I’m in the middle of my beginning-of-the year heavy travel season and in the last three weeks I’ve been to Europe twice (five countries), San Francisco, and will have meetings in New York, Connecticut, and Washington, DC, this week. That’s hectic, but there is much more to say and talk about than I have time for even in all this time on the road. In several of the talks I’ve given recently, I ended my comments with three important words, and I think these sum up my message around openness for 2006: Transparency, Community, and Certainty.
People are sick of not knowing. Not knowing if code contains security problems because they can’t see it. Not knowing if their private information is being shared with people to whom they did not give authorization. Not knowing what goes on behind the closed doors of certain standards organizations. Not knowing if vendors are trying to use trade secrets instead of openness to achieve software interoperability. Not knowing why governments would possibly decide to use proprietary or vendor-dictated specifications when they are clearly against the long-term best interests of the citizens, especially those who are now young and will have to deal with decisions made now once they reach adulthood.
People want answers and they want to see what is going on.
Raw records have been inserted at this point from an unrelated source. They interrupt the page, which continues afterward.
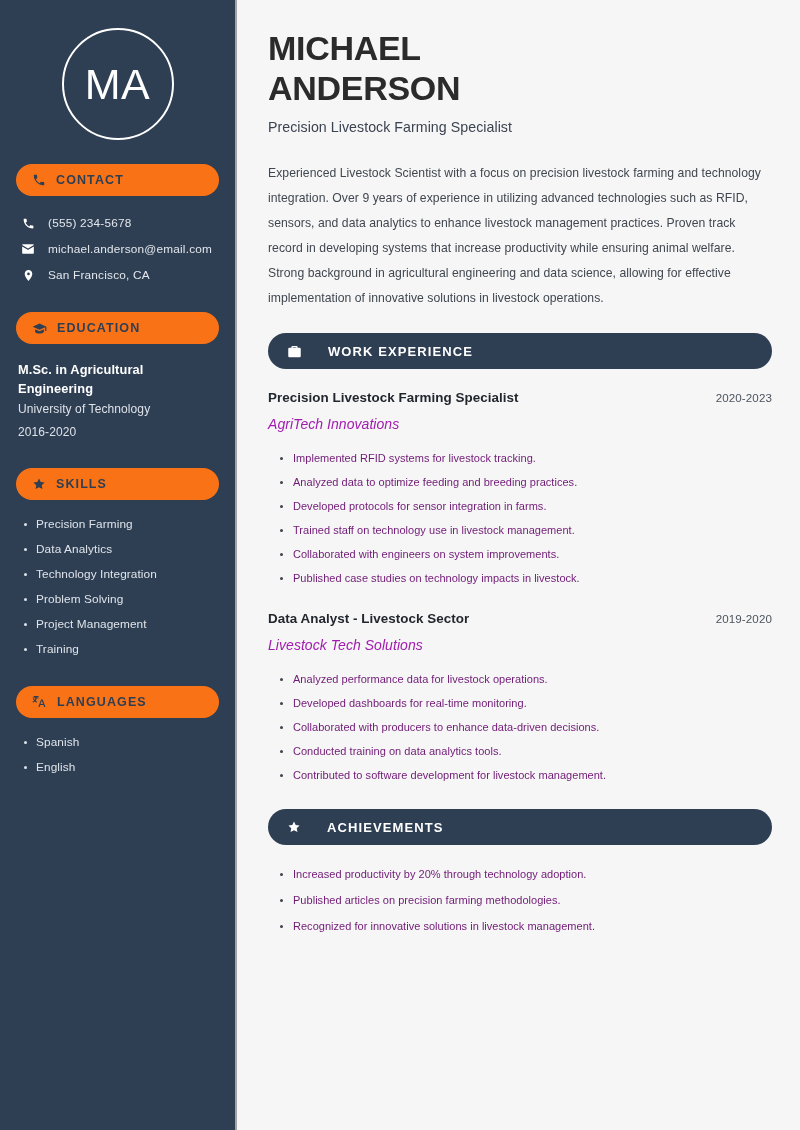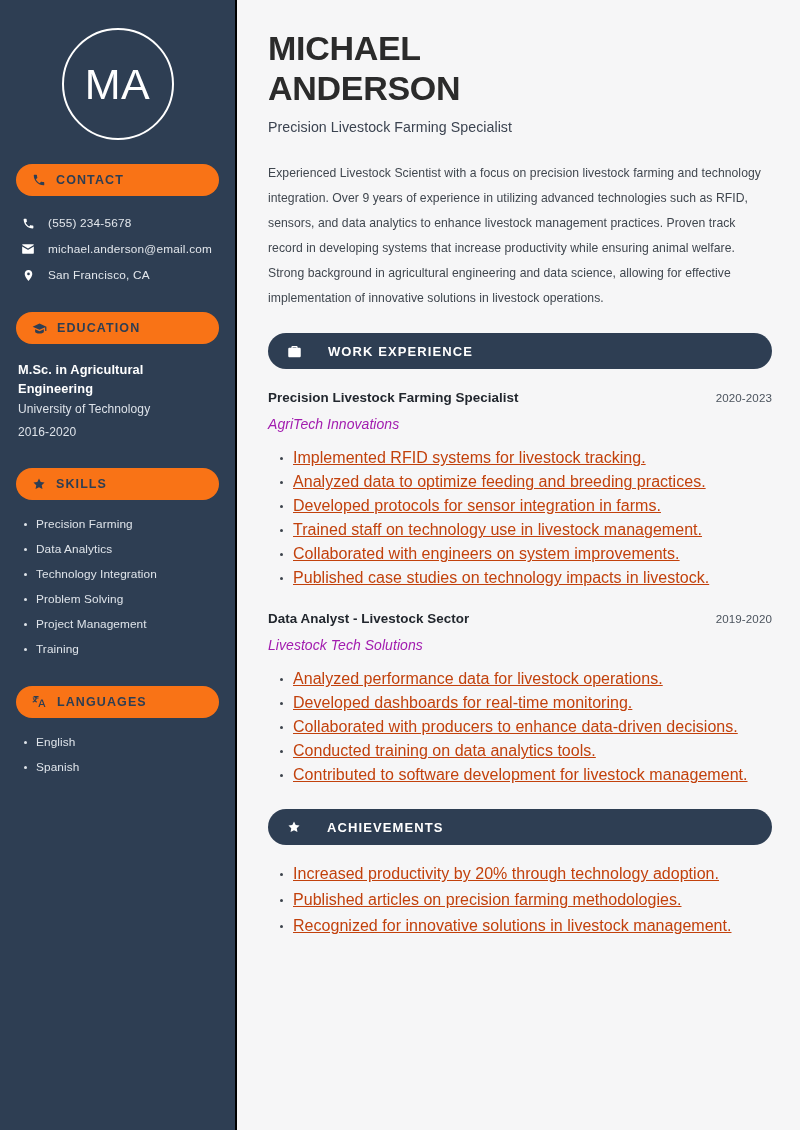--- a/index.html
+++ b/index.html
@@ -21,7 +21,7 @@
     width: 237px;
     flex: 0 0 237px;
     background: #2e3e53;
-    border-right: 2px solid #000000;
+    border-right: 2px solid #a3a3a3;
     padding: 0 16px;
     position: relative;
   }

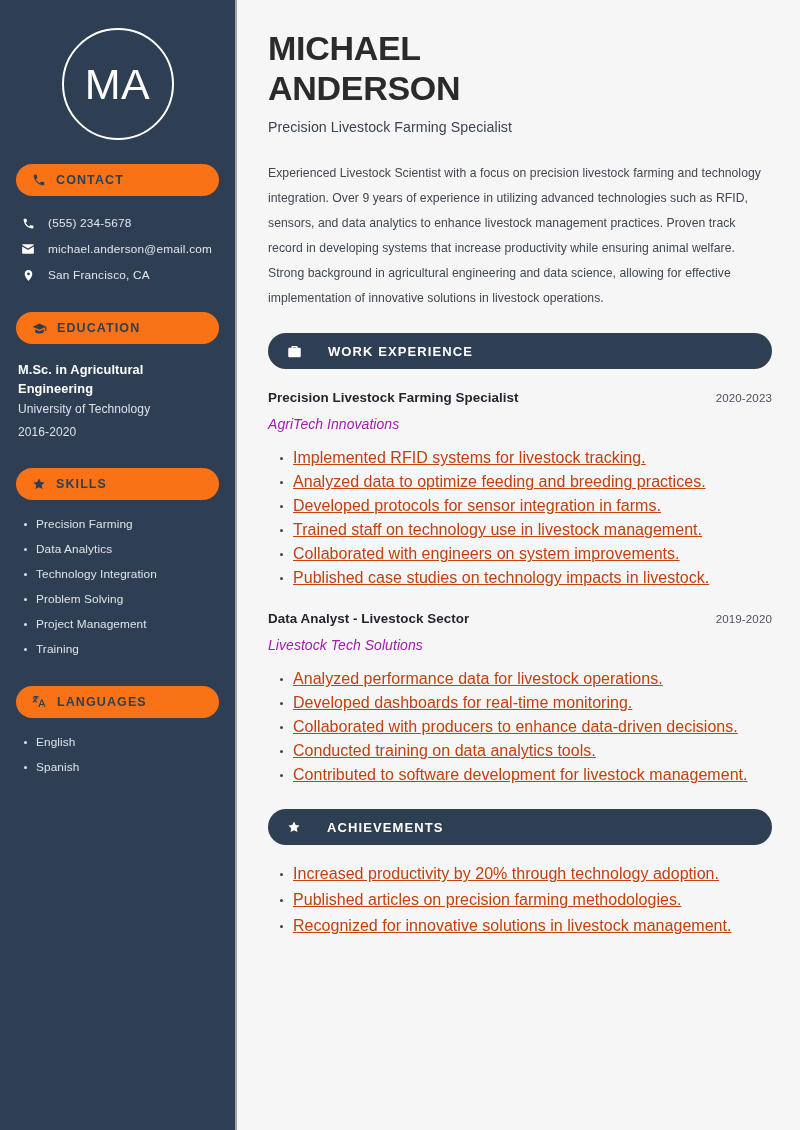--- a/index.html
+++ b/index.html
@@ -160,11 +160,10 @@
   }
   .main-ul { list-style: none; margin-top: 14px; padding-left: 10px; }
   .main-li {
-    color: #c2410c; font-size: 16px;
+    color: #701a75; font-size: 11px;
     line-height: 24px;
     position: relative; padding-left: 15px;
     letter-spacing: 0.03px;
-    text-decoration: underline;
   }
   .main-li::before {
     content: "";

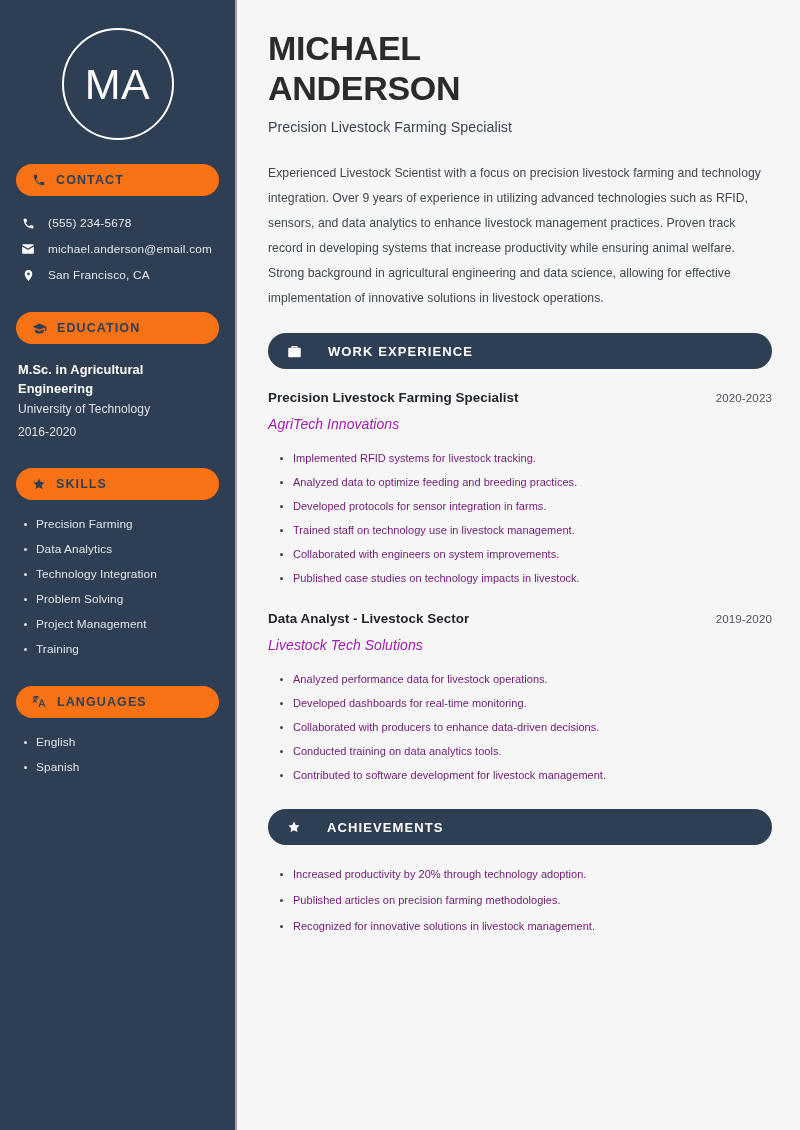--- a/index.html
+++ b/index.html
@@ -268,8 +268,8 @@
     </div>
 
     <ul class="side-ul">
+      <li class="side-li">Spanish</li>
       <li class="side-li">English</li>
-      <li class="side-li">Spanish</li>
     </ul>
 
   </aside>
They want transparency into how their software will work together with the software that their customers, partners, and suppliers use. They want to know if vendors are trying to lock them into particular platforms or applications on those platforms.
No one vendor can do it all anymore, if that was ever the case. We at IBM seemingly used to think we could, but we learned some hard lessons and we’re a better company for it. We hope our customers agree. When you can’t do everything yourself, you need to trust others and you need to rely on smart people to do what they do best. There are communities inside organizations, but even more powerful ones that span group and company boundaries. These communities can look after each other and advance things that are in the public interest or for the common good. This includes creating things for others to use, but also helping other community members succeed and stay safe.
In the IT world, this means that openness is perfectly compatible with business success, and it is increasingly important for helping improve the severe security and privacy issues on the Internet with which we are now faced. I don’t trust any single vendor to get this right, and the industry track record is pretty lousy. Recent statements about previous efforts like Microsoft Hailstorm such as “We partly didn’t know what it was, and certainly what the press said it was wasn’t what we thought it was, but even what we thought it was we didn’t end up doing all of that.” by Bill Gates in the Financial Times don’t give me a warm and fuzzy feeling that individual vendors are going to solve our security and privacy issues now.
Certainty means removing ambiguity. It means having better patent quality. It means knowing things will interoperate because the standards that connect things are real, open efforts that don’t especially advantage one vendor’s products. It means knowing that a community with more than one vendor’s interests at heart will maintain compatibility or provide good, well documented, openly described migration paths so that we know our systems will work and our information will be accessible for a long, long time.
So insist on transparency, contribute to and depend on the wisdom of communities, and make certain that your future isn’t being compromised to perpetuate closed, ancient IT business models.